◆ Work instruction
When the word "none" shows up in a line of the records below, copy that line.

====== Given information ======

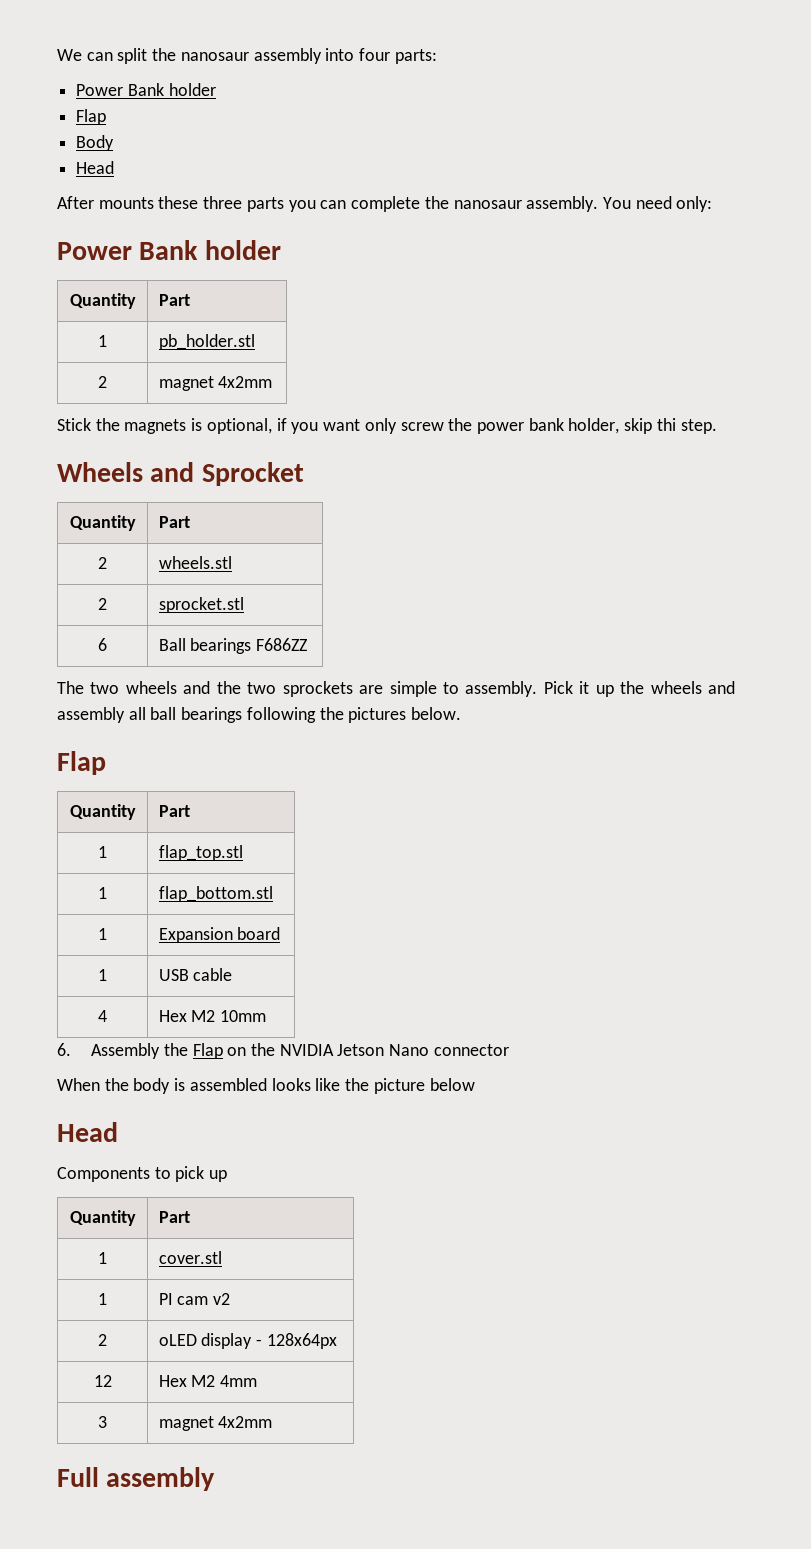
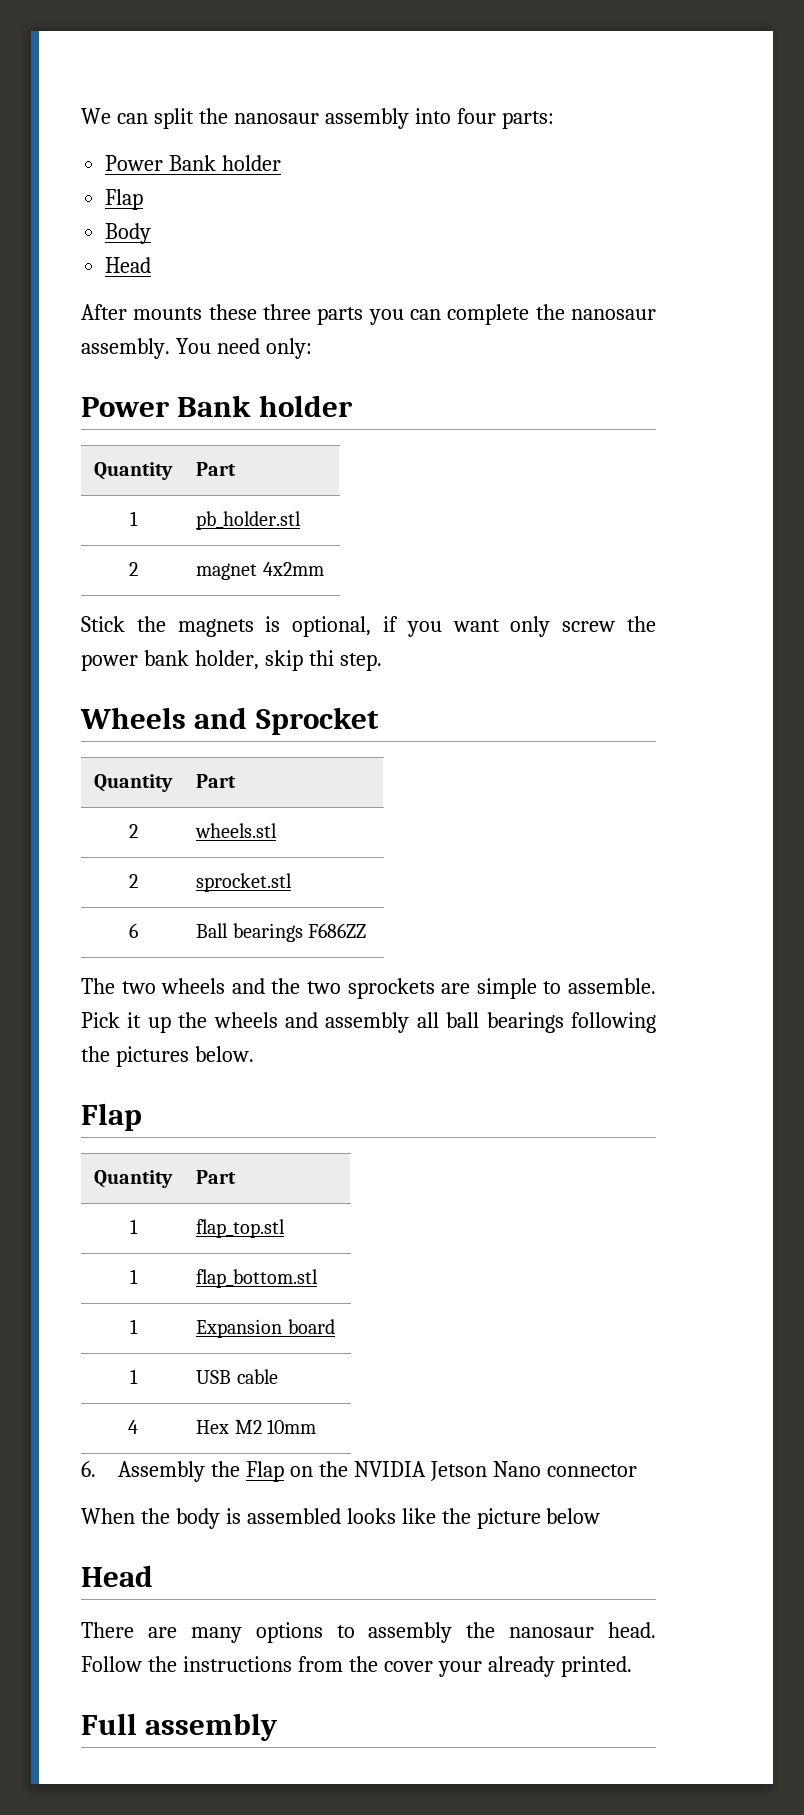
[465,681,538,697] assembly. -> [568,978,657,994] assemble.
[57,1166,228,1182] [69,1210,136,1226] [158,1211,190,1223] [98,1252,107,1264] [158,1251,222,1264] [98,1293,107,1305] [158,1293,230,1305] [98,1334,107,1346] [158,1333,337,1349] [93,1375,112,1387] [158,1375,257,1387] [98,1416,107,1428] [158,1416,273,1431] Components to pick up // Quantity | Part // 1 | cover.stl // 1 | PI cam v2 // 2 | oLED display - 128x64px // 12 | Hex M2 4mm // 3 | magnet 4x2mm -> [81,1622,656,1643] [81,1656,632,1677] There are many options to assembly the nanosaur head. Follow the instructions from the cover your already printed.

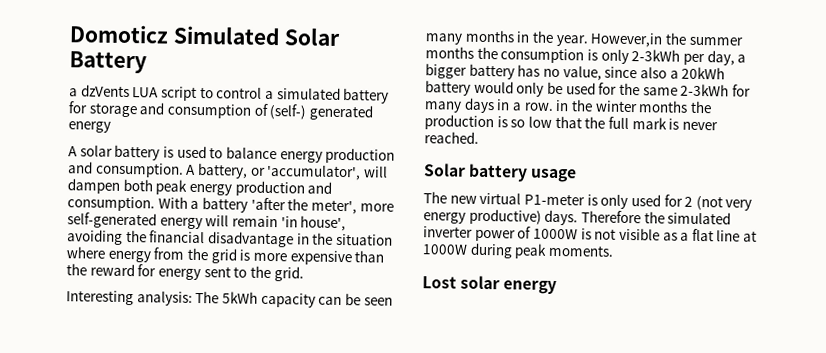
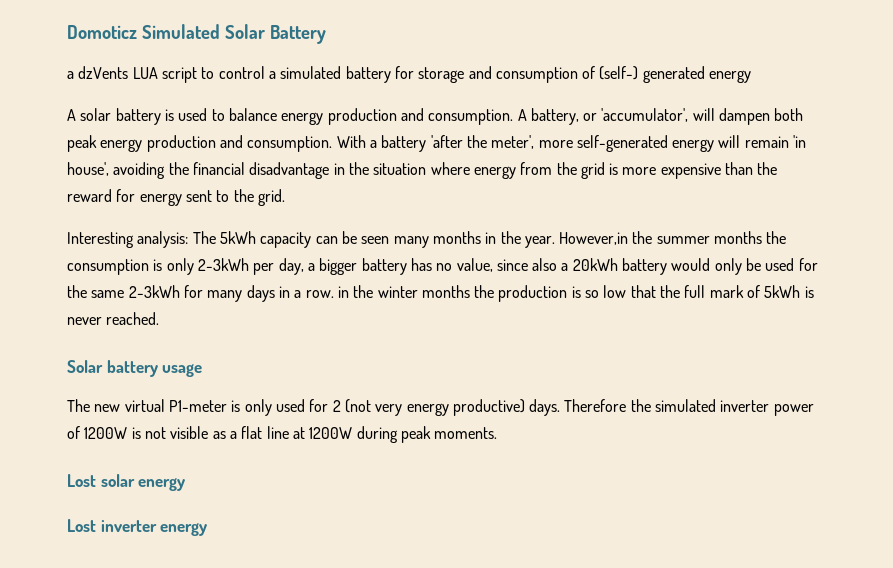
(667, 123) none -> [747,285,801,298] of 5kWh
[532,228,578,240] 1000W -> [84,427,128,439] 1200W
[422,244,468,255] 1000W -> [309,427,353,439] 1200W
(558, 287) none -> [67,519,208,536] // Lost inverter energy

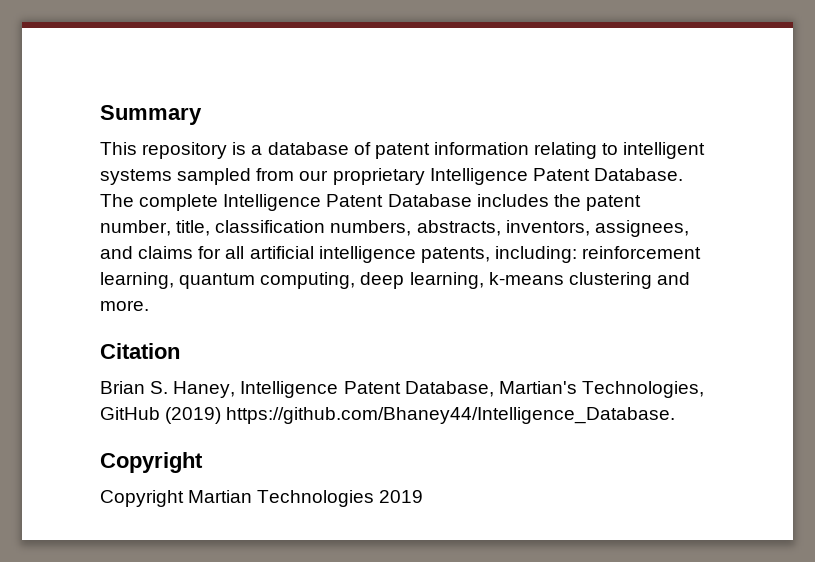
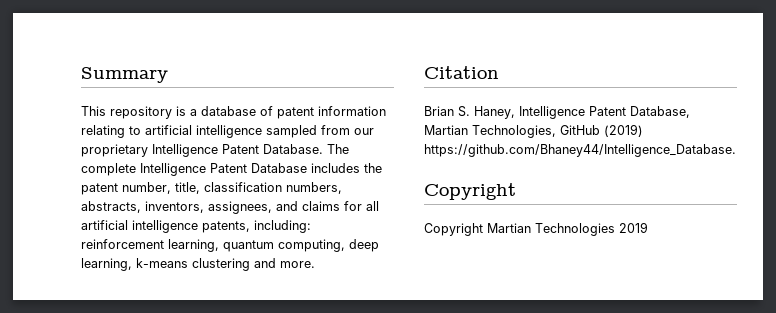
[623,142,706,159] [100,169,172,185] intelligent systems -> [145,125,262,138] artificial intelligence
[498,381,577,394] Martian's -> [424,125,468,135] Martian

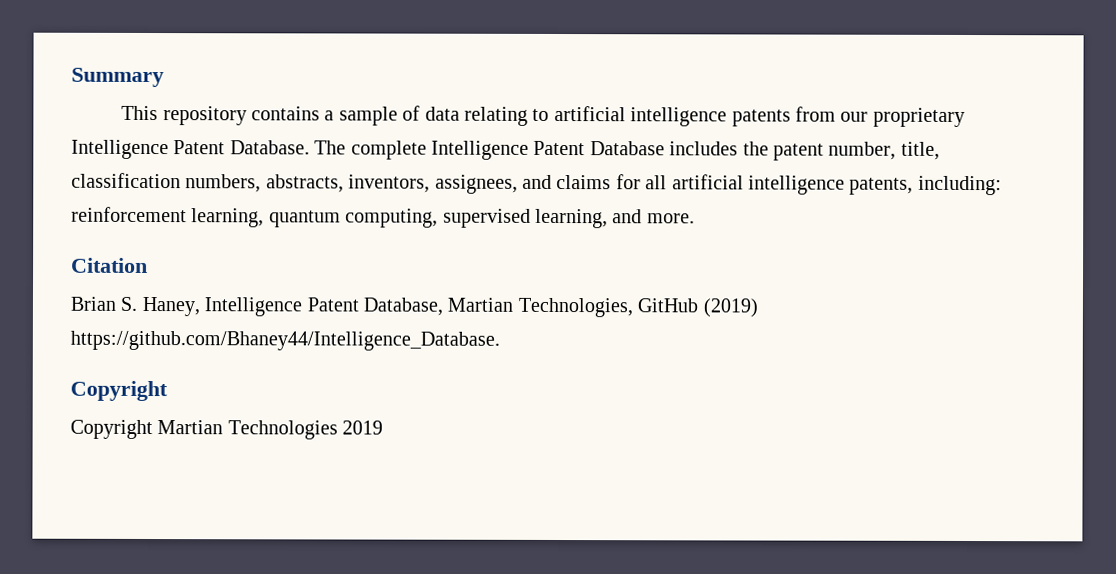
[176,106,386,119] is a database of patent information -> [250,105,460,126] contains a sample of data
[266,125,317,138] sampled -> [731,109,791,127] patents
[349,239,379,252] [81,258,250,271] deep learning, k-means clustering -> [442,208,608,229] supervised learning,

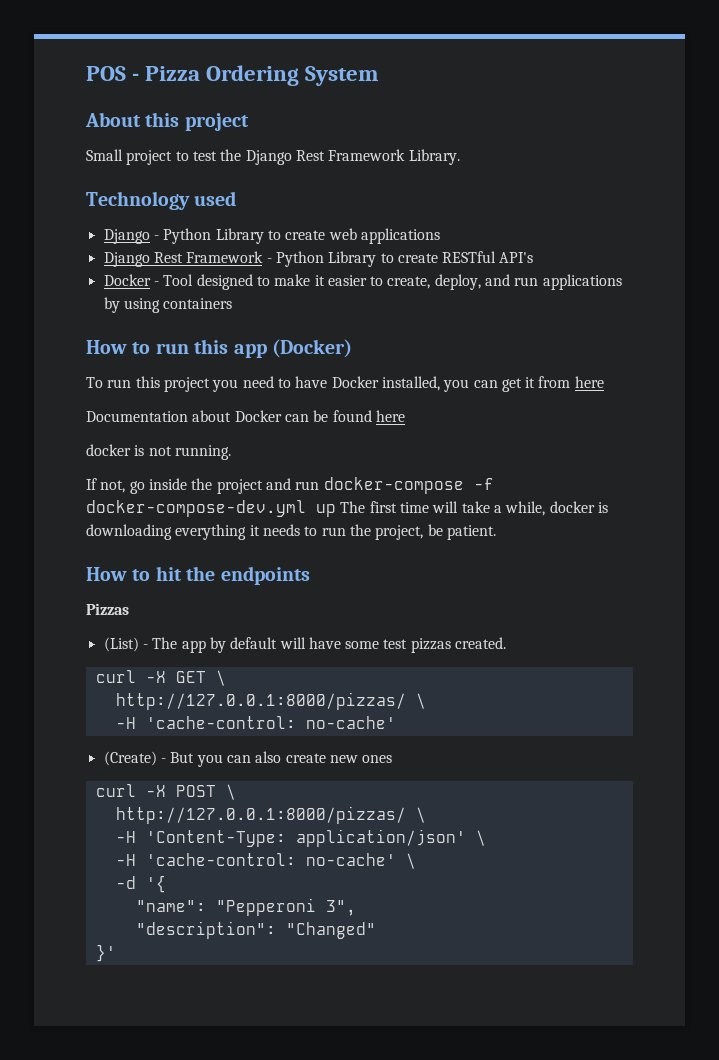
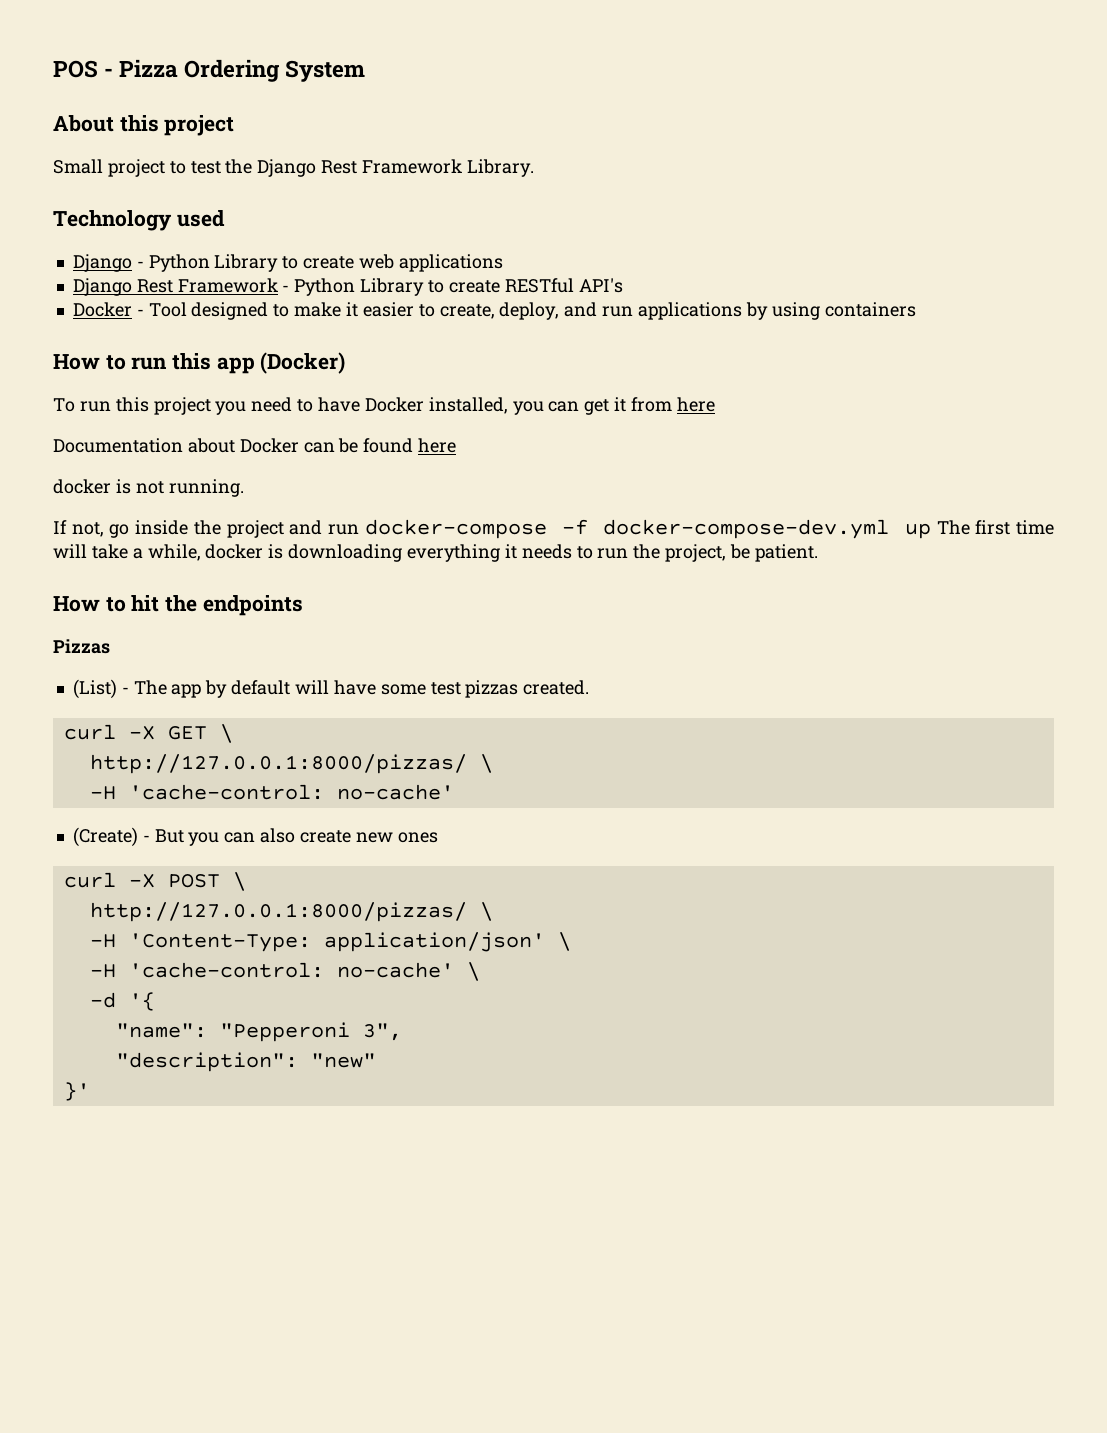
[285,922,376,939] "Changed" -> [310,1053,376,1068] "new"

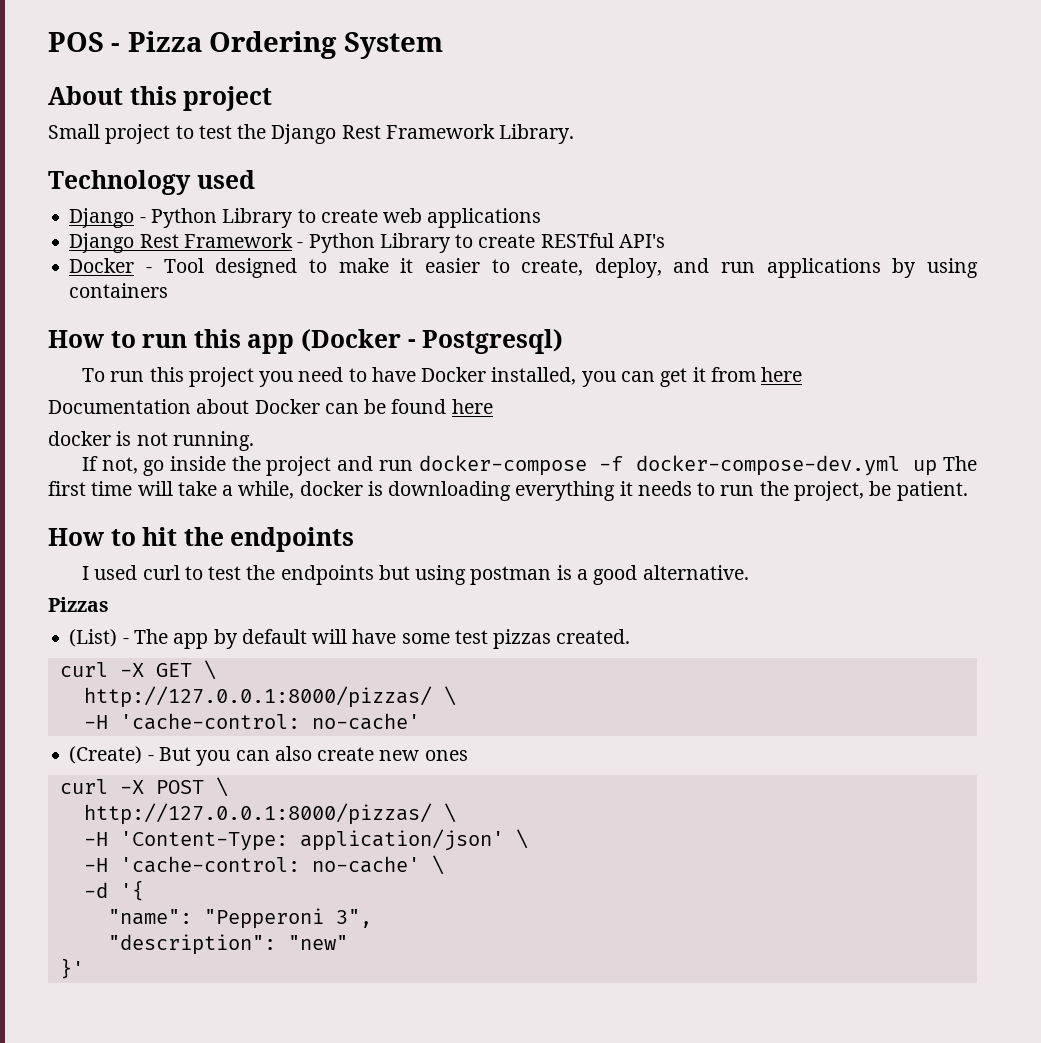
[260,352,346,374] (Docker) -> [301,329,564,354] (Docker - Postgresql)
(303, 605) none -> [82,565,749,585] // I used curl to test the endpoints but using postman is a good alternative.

======

◆ Your solution
(667, 123) none -> [747,285,801,298] of 5kWh
(558, 287) none -> [67,519,208,536] // Lost inverter energy
(303, 605) none -> [82,565,749,585] // I used curl to test the endpoints but using postman is a good alternative.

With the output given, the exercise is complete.